Torah tidbits
Towards Better Davening and Torah Reading

Last week we wrote that a SH'VA that follows a conjunctive VAV that switched into a SHURUK (because of the SH'VA under the first letter of the word), becomes a SH'VA NACH. For example, in the SH'MA... B'SHIV-T'CHA, when you sit (in your home), the first letter is a BET with a SH'VA NA. B'LECH- T'CHA (when you walk (on the road) would be the same, except it has a VAV at the beginning. AND when you walk (on the road). UV-LECH-T'CHA... The conjunctive VAV switches from VAV/SH'VA to SHURUK. The lead BET loses its DAGESH (that's another issue) and its SH'VA NA becomes a NACH.

One exception is when the word being VAVed begins with two-the-same letters, the first of which has a SH'VA. LEVI. L'LEVI. To Levi. And to Levi should be UL-LEI-VI. But the two LAMEDs can too-easily fuse into one in that word. If the SH'VA under the first LAMED does NOT switch to a NACH, but stays as it was (or switches back, which ever way you want to look at it), then the word is U'L'LEI-VI, and the two LAMEDs remain distinct.
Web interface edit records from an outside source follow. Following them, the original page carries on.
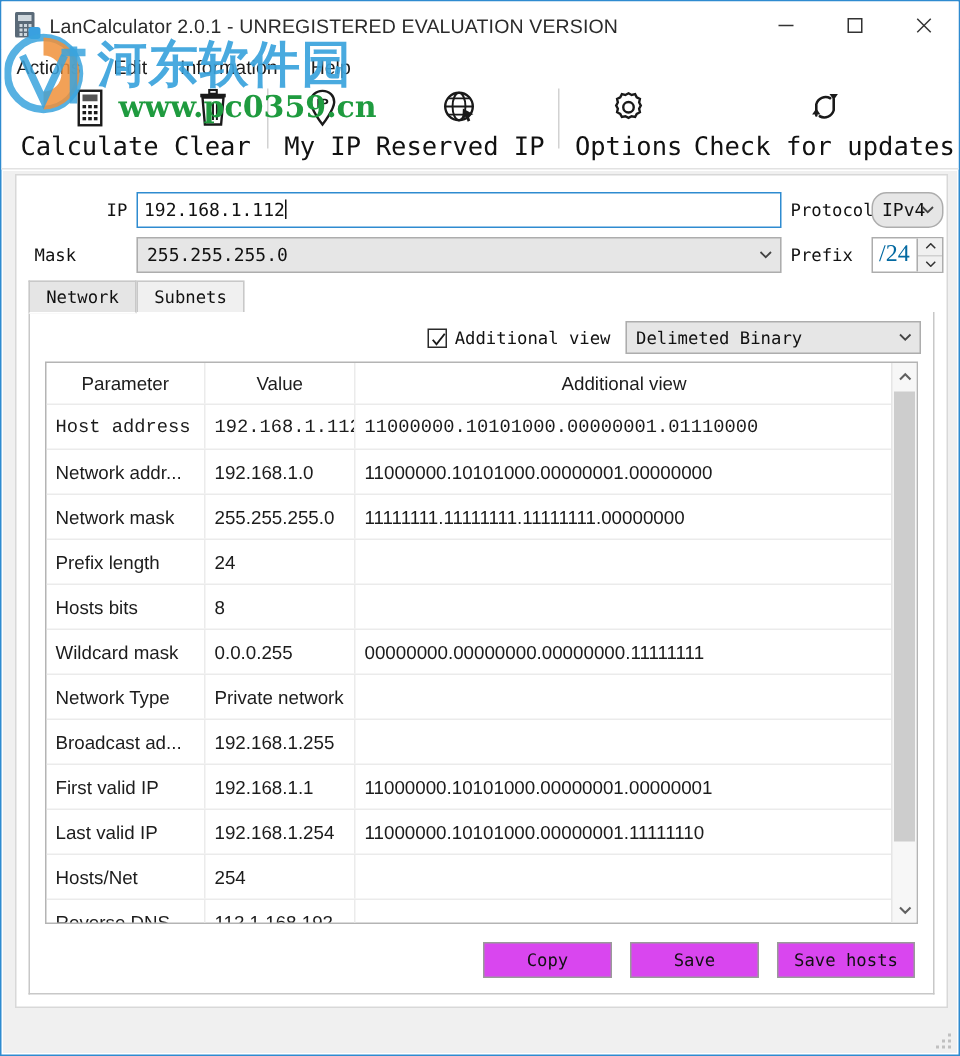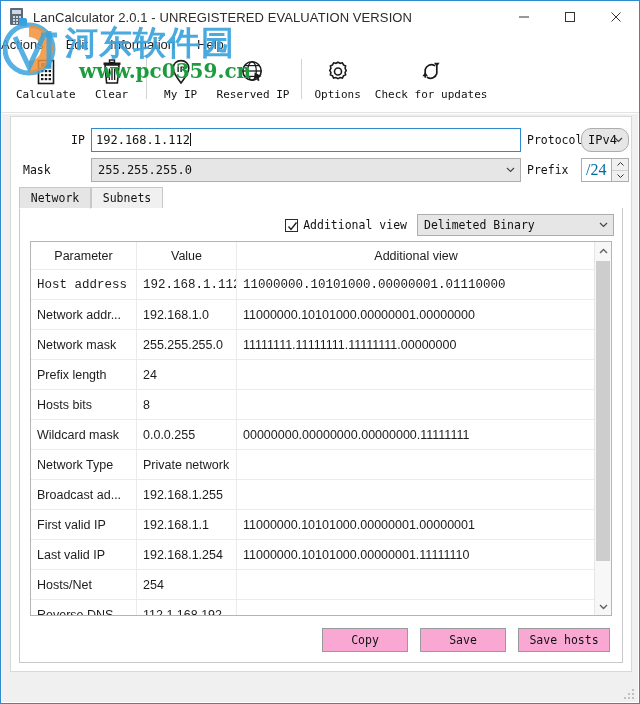"Actions" .menubar { padding-left: none -> 10px }
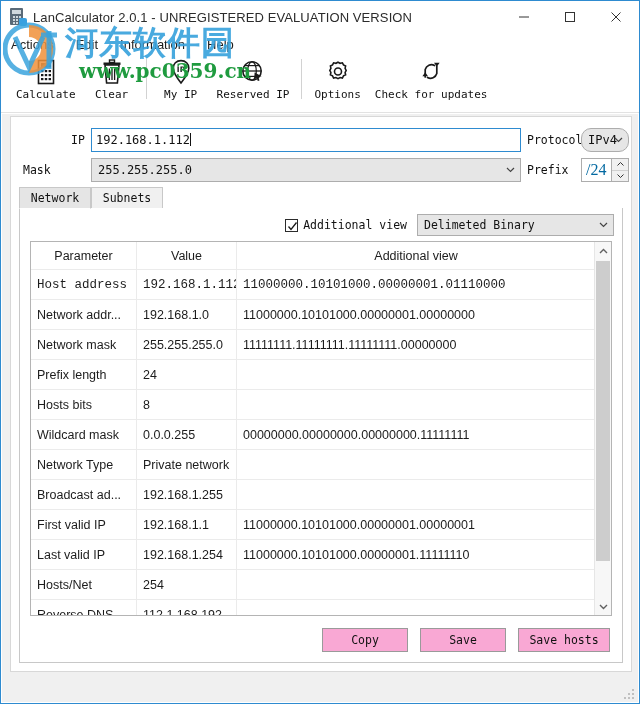"Calculate" .tblabel { font-size: 11px -> 17px }
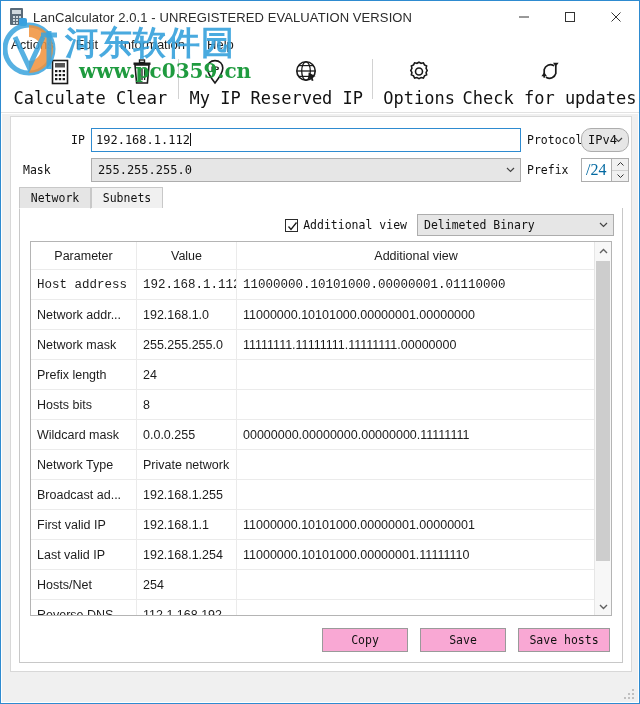"Copy" .btn { background: #f9a8d4 -> #d946ef }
Now comes a sticky one. Sometimes, the lead VAV as a SHURUK gets a METEG (vertical line under it). The rules for METEG are complicated and are not agreed upon by all DIKDUK experts. The METEG (we'll try to have more about it in future columns) increases the emphasis (slightly) on the letter under which it is. (By the way, it isn't only under a conjunctive SHURUK that we find a METEG sometimes. Hold off on that.) Let's go back to SH'MA. And (say it) when people go to sleep at night and when people arise in the morning. UV-KU-ME-CHA follows the same rule as above. But the question is, what about B'SHACH- B'CHA with an U before it. The VAV is a SHURUK with a METEG under it. Some say that the SH'VA under the BET still becomes a NACH. This seems to be the preferred opinion. (Preferred by whom? Good question.) Others say that the U with the METEG can now stand on its own as an open syllable, and the SH'VA under the BET stays NA. More to come.